The general objective of my project is to reduce the compile-time of Polly. A comparison of LLVM with options -O3 vs. -O3 -polly shows that there is scope for improvement in various aspects. This could include general work like changes to the ISL AST generator, or targeted improvements like the following:
Criteria of Success
The following are some criteria of success I am aiming for:
Polly  is a loop-optimization pass in the LLVM compiler that relies on Polyhedral Compilation techniques  to generate code for multi-core and GPU architectures. Broadly, Polly performs optimizations like tiling and scheduling on for-loop sections of programs. The work of Polly has been very successful  because it relies on the strengths of open-source compilation, flexibility of LLVM-IR, as well as the formalism in the Polyhedral Compilation framework.
In spite of the large performance benefits that it gives, Polly is already reasonably fast on a variety of programs. On loop programs, the compile-times of Polly are around 200ms on small loop kernels and at most 1-2 seconds for larger multi-loop kernels. Also, on non-loop programs using Polly incurs an overhead of around 2-10% increase in compile-time. Though these are good numbers for scientific experiments, but, still significant compile-time reductions are possible. I aim to tackle these by making changes to the libraries that Polly uses and other targeted improvements.
Improvements to the Polly-ISL implementation
Polly relies heavily on the Integer Set Library (ISL)  at its heart for the various operations involving rational/integer polyhedra. For purposes of precision, ISL internally uses a variety of multi-precision libraries, which cause performance bottlenecks in a compiler setting like Polly.
In the winter of 2014/2015, I worked on using long long type instead of the GNU-MP (GMP) type that ISL usually relied on. This improvement fetched around 60% compile-time improvements over imath and around 34% over GMP and a positive feedback from the community .
In certains computations however, using long long integers is insufficient as it leads to overflow.
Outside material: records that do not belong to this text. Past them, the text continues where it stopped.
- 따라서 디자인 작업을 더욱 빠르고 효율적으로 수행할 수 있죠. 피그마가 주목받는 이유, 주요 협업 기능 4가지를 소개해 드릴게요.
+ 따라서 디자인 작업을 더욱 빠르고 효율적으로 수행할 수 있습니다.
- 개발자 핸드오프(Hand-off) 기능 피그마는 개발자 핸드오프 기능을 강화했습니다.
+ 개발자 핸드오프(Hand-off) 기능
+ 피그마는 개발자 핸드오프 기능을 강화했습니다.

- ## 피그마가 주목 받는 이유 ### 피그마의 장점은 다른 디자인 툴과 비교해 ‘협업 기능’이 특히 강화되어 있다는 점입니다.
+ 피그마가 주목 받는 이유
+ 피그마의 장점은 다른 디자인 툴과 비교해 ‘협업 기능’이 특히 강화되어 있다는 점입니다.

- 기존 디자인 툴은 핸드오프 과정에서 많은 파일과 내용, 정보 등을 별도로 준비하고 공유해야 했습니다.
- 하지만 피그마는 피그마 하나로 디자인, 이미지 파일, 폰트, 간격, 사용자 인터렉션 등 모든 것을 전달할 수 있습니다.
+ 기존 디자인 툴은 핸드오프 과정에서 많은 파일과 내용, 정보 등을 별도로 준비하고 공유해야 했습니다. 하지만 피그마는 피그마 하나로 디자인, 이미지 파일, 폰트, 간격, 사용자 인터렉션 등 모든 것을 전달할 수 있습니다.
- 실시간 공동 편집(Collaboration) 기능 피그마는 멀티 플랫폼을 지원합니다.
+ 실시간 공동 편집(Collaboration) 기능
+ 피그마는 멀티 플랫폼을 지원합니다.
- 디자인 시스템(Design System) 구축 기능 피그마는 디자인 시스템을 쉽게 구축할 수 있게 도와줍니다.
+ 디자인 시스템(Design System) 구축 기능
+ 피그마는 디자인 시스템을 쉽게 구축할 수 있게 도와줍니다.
The natural extension is to use int_128 integers and ensure that in ScopDetection we only handle integers for which we are sure the computations will not overflow. This would enable us to see the full performance benefits without limiting the optimizations performed.
The other directions is to implement a hybrid approach as has been previously discussed on the polly mailing list  . This involves keeping a struct of the following form:
long long int_long;
In the implementation which uses the above structure, all operations would be done on type long long by default. The code will perform range checks on each individual operations like isl_int_add, isl_int_sub, etc. It will fall back to imath when the long long/int_128 method is insufficient. This method would guarantee compile time improvements.
Latest performance results on gemm.c from PolyBench 4.0  benchmark show favourable results with around 50% improvement.
Polly (long long)
We also see a significant speedup of 50-60% compile time reduction for a large number of benchmarks.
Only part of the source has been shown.